YOUR OBJECTIVE =>
All lines from the entries below that contain the string "useRef" should be copied out.

EXTRACTED MATERIAL =>
--------

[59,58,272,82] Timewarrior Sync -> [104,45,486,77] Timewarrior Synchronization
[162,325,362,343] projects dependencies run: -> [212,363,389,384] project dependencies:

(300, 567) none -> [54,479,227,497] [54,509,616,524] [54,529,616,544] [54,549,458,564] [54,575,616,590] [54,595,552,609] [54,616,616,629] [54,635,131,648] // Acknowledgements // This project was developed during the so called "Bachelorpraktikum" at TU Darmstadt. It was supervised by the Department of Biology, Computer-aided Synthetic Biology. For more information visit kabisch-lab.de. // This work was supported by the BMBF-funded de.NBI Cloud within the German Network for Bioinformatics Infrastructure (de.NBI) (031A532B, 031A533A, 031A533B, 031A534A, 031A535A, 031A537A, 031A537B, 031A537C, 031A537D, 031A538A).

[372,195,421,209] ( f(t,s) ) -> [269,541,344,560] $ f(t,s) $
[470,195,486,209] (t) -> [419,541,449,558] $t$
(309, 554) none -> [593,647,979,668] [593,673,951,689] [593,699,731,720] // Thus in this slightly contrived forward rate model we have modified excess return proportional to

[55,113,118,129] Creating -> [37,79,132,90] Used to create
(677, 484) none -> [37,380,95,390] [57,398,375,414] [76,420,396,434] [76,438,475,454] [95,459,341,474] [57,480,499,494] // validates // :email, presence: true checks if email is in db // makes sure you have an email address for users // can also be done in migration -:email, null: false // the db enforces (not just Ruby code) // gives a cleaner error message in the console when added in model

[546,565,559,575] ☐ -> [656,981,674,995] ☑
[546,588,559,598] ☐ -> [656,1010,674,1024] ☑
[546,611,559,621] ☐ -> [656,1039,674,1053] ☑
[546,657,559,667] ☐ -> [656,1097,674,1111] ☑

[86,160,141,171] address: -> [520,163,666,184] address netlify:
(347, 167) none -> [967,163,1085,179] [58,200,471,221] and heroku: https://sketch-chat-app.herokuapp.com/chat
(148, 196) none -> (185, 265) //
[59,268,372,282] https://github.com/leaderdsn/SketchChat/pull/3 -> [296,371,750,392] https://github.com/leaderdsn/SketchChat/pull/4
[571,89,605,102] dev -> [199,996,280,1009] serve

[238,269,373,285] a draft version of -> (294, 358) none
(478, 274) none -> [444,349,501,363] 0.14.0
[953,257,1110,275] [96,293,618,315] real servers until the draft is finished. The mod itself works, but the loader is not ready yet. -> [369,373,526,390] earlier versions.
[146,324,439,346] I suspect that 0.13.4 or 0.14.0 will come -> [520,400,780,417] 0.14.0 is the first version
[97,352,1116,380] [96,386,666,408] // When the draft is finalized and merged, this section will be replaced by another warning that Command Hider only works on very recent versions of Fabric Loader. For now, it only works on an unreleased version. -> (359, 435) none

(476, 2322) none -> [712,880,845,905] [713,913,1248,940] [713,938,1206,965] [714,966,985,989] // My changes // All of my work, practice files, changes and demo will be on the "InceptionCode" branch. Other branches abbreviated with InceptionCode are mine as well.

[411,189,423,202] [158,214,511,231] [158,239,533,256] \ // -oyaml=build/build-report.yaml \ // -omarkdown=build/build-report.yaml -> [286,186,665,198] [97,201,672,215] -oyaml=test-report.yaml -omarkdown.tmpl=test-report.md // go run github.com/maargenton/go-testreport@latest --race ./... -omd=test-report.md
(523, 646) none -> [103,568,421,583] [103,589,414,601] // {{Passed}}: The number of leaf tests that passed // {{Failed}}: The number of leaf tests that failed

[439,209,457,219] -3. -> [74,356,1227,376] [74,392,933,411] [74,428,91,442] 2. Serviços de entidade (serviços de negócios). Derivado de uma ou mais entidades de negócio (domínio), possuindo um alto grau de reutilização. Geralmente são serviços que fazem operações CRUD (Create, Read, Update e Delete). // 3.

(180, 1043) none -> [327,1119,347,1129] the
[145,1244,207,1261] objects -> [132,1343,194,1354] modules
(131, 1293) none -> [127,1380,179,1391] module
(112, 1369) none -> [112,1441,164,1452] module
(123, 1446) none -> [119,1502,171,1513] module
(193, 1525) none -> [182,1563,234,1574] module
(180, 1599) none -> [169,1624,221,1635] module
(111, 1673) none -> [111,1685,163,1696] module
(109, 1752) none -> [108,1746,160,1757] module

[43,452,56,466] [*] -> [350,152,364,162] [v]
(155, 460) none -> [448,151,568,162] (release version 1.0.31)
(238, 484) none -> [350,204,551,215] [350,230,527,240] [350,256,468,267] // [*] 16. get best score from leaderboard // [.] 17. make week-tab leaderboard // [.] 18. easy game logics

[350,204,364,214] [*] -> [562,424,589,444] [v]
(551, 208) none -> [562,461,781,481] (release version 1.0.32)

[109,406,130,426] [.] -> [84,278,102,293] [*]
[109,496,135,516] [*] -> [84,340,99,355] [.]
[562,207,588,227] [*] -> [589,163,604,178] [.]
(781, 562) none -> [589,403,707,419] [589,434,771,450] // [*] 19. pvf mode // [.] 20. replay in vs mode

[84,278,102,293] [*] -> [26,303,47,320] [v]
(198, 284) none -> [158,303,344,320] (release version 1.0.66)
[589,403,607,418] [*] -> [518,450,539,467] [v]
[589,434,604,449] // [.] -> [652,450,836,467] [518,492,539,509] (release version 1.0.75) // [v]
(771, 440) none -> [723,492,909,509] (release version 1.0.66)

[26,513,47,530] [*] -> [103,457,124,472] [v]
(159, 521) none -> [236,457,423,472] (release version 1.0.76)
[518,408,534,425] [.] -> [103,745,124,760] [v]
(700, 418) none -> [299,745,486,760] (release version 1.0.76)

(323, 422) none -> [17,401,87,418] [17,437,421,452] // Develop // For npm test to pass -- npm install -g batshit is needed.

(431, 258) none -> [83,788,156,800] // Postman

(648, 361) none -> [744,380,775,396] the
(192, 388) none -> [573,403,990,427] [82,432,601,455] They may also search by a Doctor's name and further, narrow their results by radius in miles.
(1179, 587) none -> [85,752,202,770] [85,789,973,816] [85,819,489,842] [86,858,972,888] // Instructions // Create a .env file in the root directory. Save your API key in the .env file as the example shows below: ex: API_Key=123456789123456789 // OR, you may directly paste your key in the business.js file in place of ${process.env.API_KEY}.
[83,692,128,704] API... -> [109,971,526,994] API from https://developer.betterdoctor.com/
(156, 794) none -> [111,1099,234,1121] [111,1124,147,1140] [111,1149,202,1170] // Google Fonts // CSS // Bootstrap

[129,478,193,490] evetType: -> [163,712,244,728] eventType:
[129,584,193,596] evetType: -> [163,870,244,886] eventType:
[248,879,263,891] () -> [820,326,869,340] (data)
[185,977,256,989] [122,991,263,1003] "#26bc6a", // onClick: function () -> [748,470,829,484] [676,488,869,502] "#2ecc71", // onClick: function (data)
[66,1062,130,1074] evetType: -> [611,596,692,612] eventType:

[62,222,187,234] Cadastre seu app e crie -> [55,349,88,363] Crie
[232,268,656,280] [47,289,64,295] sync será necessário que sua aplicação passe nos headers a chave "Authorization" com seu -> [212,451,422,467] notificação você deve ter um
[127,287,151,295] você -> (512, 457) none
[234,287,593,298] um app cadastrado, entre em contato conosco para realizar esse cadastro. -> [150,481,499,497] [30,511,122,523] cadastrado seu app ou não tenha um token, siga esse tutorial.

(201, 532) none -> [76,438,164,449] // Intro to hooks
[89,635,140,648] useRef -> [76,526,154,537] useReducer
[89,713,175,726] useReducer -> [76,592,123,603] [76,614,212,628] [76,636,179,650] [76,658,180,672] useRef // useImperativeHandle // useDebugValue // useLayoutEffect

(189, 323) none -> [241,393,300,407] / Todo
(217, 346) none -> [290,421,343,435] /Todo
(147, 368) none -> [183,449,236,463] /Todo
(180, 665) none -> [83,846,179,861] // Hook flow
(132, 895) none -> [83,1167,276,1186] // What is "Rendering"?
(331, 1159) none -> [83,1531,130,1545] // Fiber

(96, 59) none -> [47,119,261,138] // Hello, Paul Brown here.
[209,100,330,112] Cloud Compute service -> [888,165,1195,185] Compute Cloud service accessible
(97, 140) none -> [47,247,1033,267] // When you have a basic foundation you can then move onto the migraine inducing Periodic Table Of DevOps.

--------

ANSWER SPACE =>
[89,635,140,648] useRef -> [76,526,154,537] useReducer
[89,713,175,726] useReducer -> [76,592,123,603] [76,614,212,628] [76,636,179,650] [76,658,180,672] useRef // useImperativeHandle // useDebugValue // useLayoutEffect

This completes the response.